YOUR GOAL:
This exercise asks for the entries to be repeated exactly, without their images.

======== EXTRACTED RECORDS ========

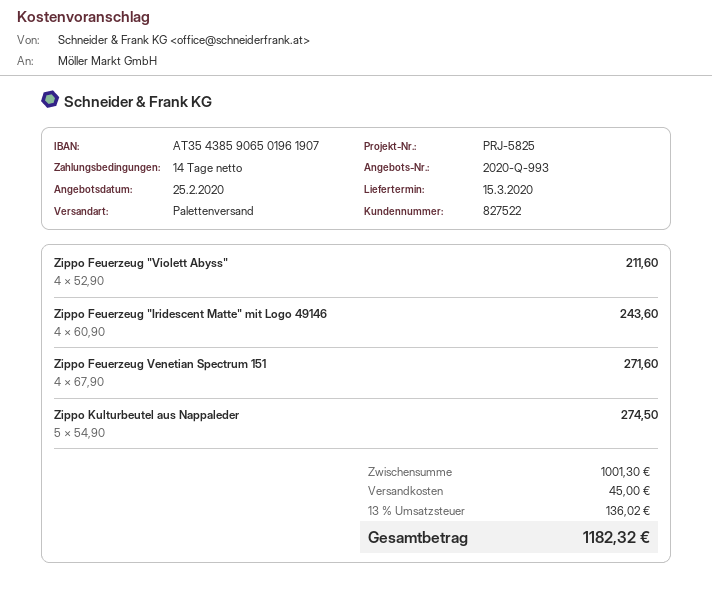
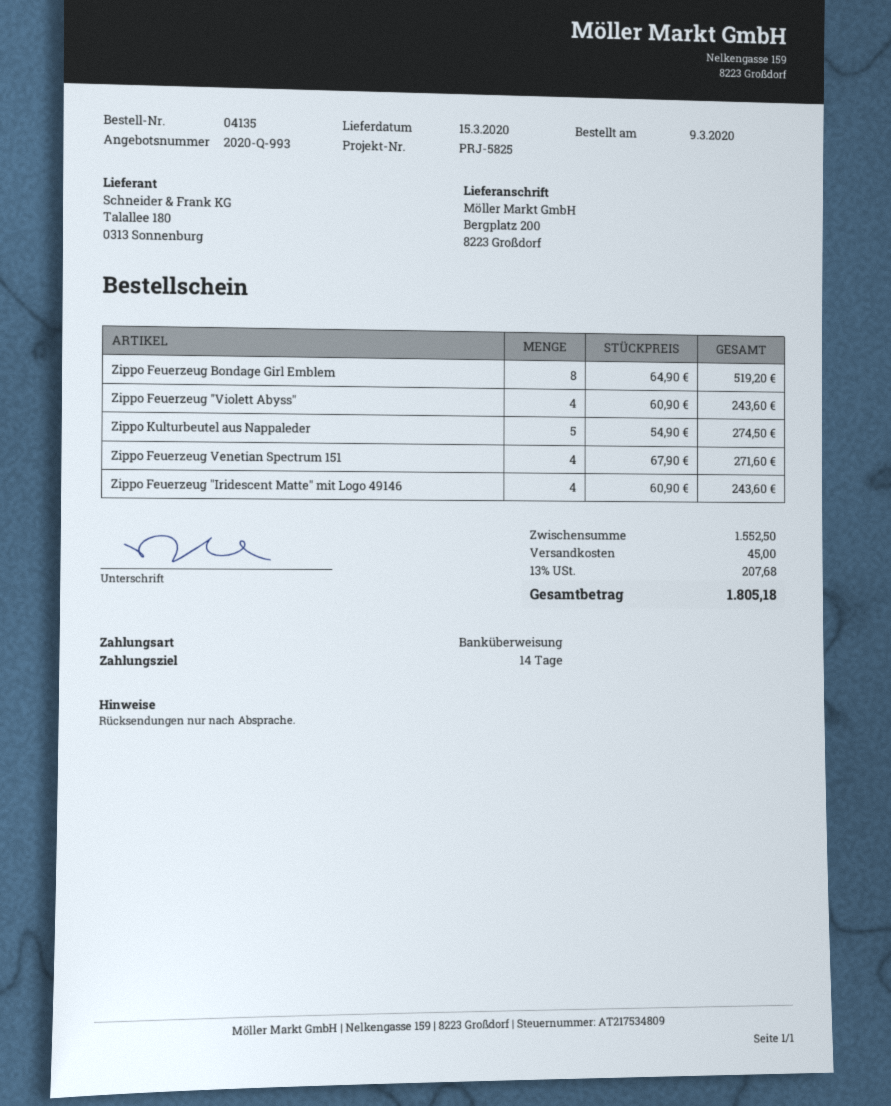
Zippo Feuerzeug "Violett Abyss": 4 x 52.90 = 211.60 -> 4 x 60.90 = 243.60
Zippo Feuerzeug Bondage Girl Emblem: none -> 8 x 64.90 = 519.20
subtotal: 1001.30 -> 1552.50
tax: 13% = 136.02 -> 13% = 207.68
total: 1182.32 -> 1805.18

========

SOLUTION FOR THIS EXERCISE:
Zippo Feuerzeug "Violett Abyss": 4 x 52.90 = 211.60 -> 4 x 60.90 = 243.60
Zippo Feuerzeug Bondage Girl Emblem: none -> 8 x 64.90 = 519.20
subtotal: 1001.30 -> 1552.50
tax: 13% = 136.02 -> 13% = 207.68
total: 1182.32 -> 1805.18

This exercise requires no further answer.